Bazen alt rütbedeki askerler, kalktılar, siyasi iktidarla birlikte kendi Genelkurmay başkanlarını alaşağı ettiler.
Bunları yaparken "misyon" diye kendi kendine gerekçeler ürettiler.
Darbe oldu, muhtıra oldu, bildiri oldu...
Bütün bunlar yanlıştı, milletin demokratik iradesine karşı kalkışma idi.
Ama silahı elinde bulunduran güç olarak, geliniyor ve memlekete nizamat veriliyordu.

Neden dün değil bugün?

Başbuğ'la ilgili sıcak hadiseye bakalım.
Ortada halktan yüzde 50'ye yakın oy almış bir iktidar var.
Meclis var.
Ve böyle bir dönemde Türk Silahlı Kuvvetleri bünyesinde, bir andıçlama gerçekleştiriliyor.
İnternet ortamında iktidara karşı kara propaganda yürüten siteler açılıyor.
Bu sitelerin açıldığı dönem, arka planda Sarıkız gibi, Eldiven gibi darbe planlarının yapıldığı dönemin hemen sonrası...
Soru şu:
Bu siteler açılmış mı, cevap: Evet açılmış.

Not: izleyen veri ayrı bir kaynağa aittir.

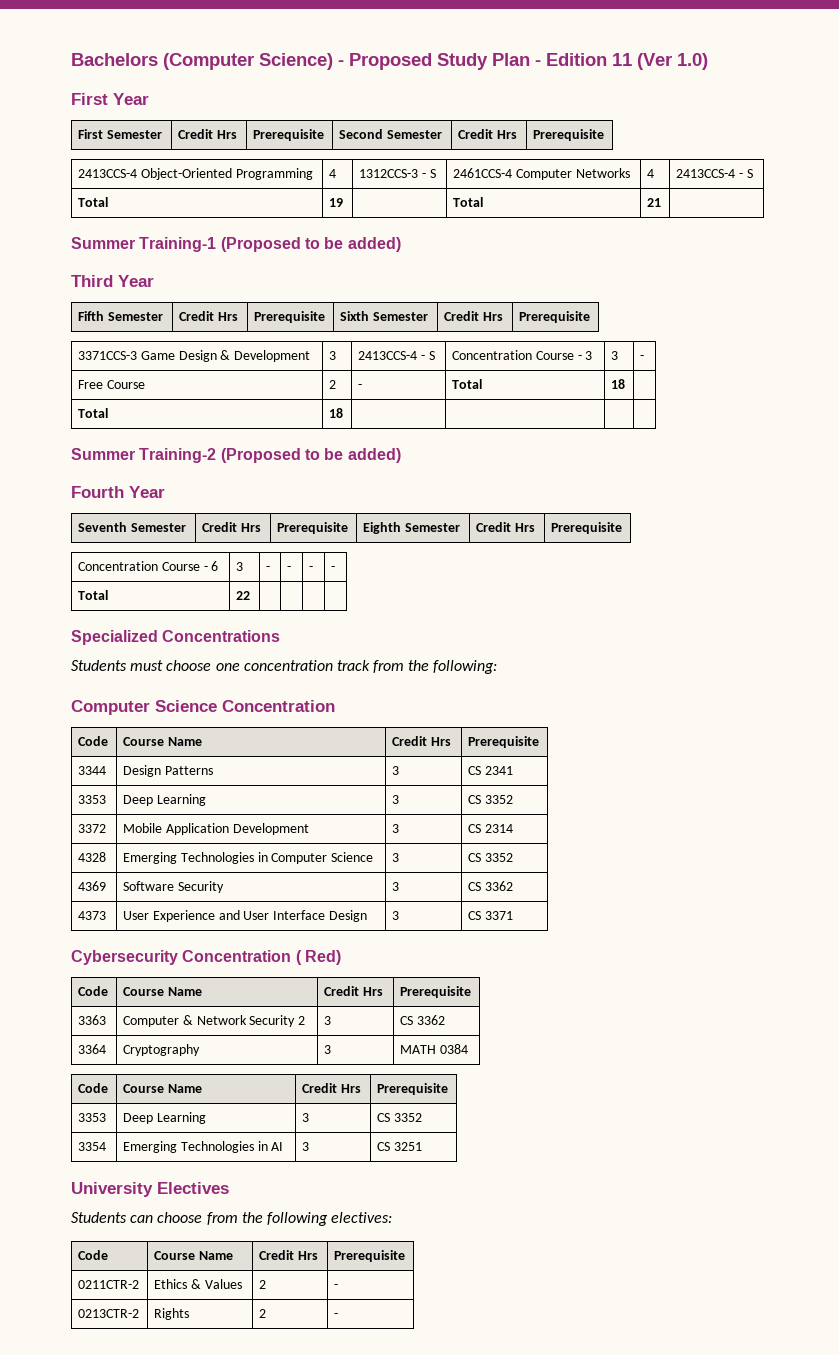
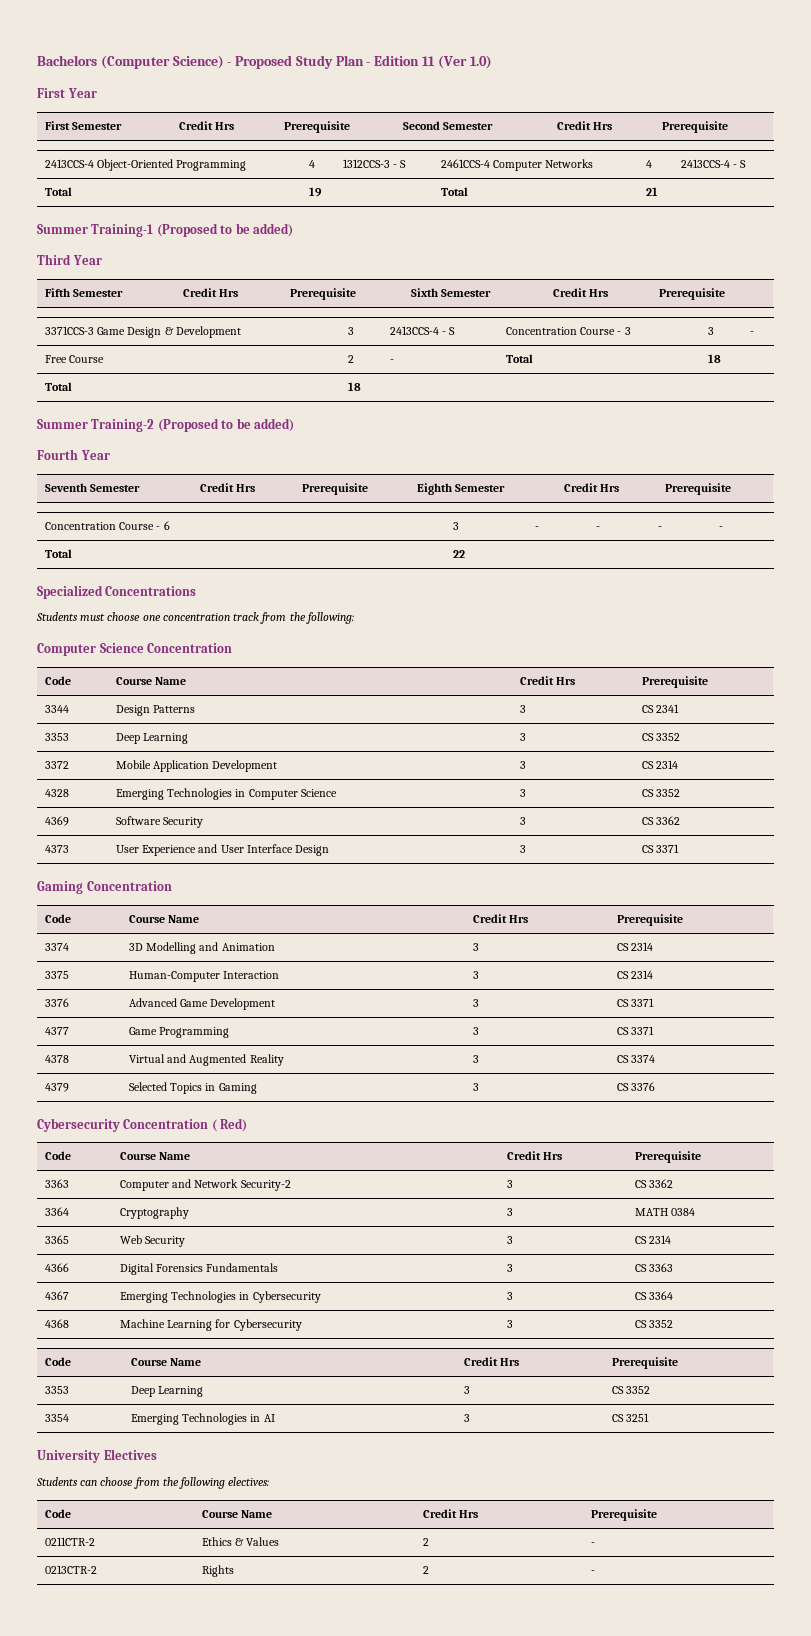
+ Gaming Concentration
+ Code | Course Name | Credit Hrs | Prerequisite
+ 3374 | 3D Modelling and Animation | 3 | CS 2314
+ 3375 | Human-Computer Interaction | 3 | CS 2314
+ 3376 | Advanced Game Development | 3 | CS 3371
+ 4377 | Game Programming | 3 | CS 3371
+ 4378 | Virtual and Augmented Reality | 3 | CS 3374
+ 4379 | Selected Topics in Gaming | 3 | CS 3376
- 3363 | Computer & Network Security 2 | 3 | CS 3362
+ 3363 | Computer and Network Security-2 | 3 | CS 3362
+ 3365 | Web Security | 3 | CS 2314
+ 4366 | Digital Forensics Fundamentals | 3 | CS 3363
+ 4367 | Emerging Technologies in Cybersecurity | 3 | CS 3364
+ 4368 | Machine Learning for Cybersecurity | 3 | CS 3352

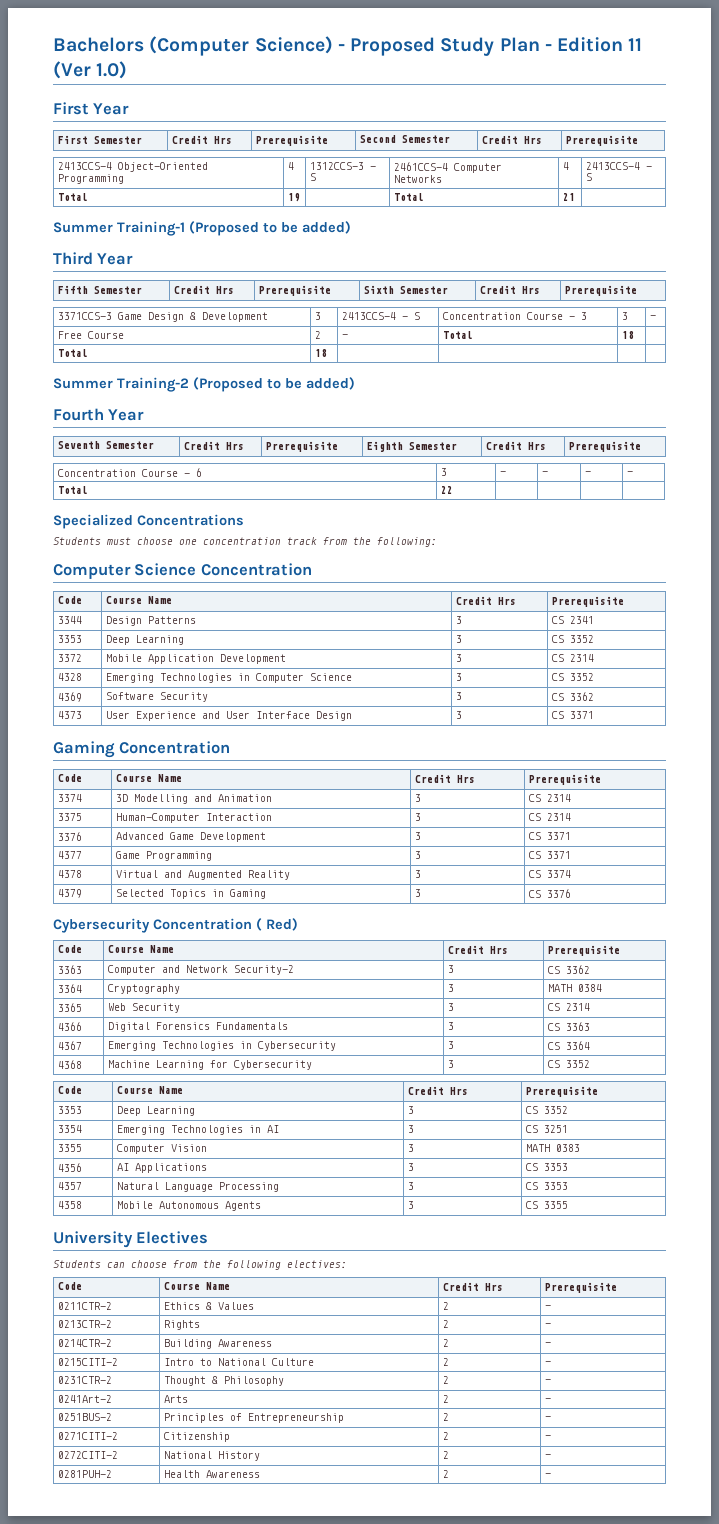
+ 3355 | Computer Vision | 3 | MATH 0383
+ 4356 | AI Applications | 3 | CS 3353
+ 4357 | Natural Language Processing | 3 | CS 3353
+ 4358 | Mobile Autonomous Agents | 3 | CS 3355
+ 0214CTR-2 | Building Awareness | 2 | -
+ 0215CITI-2 | Intro to National Culture | 2 | -
+ 0231CTR-2 | Thought & Philosophy | 2 | -
+ 0241Art-2 | Arts | 2 | -
+ 0251BUS-2 | Principles of Entrepreneurship | 2 | -
+ 0271CITI-2 | Citizenship | 2 | -
+ 0272CITI-2 | National History | 2 | -
+ 0281PUH-2 | Health Awareness | 2 | -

Bu siteleri açmak yanlış mı, cevap: Evet yanlış.
Böyle site açmak, Türk Silahlı Kuvvetleri'nin işi mi, cevap: Hayır, asla.
Peki kim sorumlu bu sitelerden?
Evet, kim sorumlu?
Bugüne kadar, internet andıcı sebebiyle tutuklanan albaydan generale birçok subay oldu.
O subayların tamamı, andıçlamanın, "komutan"ın bilgisi dahilinde gerçekleştiğini ifade etti. Islak imzalı yazılı belgelerde de "Komutan'a arz" ifadesi yer alıyordu.
Komutan Başbuğ idi...
Bu dava, Başbuğ'un görevde olduğu zamandan beri sürüyor.
Dolayısıyla "Türkiye normal bir ülke olsa" belki Başbuğ görevdeyken bile ifade vermeye çağrılabilir, bugün tutuklanma kararı verildiğine göre o gün de tutuklanma durumu ile karşı karşıya kalabilirdi.
O gün olamadı, bugün olmuştur.
Türkiye normalleşiyor, diyoruz ya... Aynen öyle.
Bu yargılamalar olağanüstü nitelik taşısa da, normalleşme yolunda önemli adımlar olmaları hasebiyle büyük önem arz ediyorlar.
Artık bize adil yargılama dilemekten başka söz düşmüyor. Vatana millete hayırlı olsun!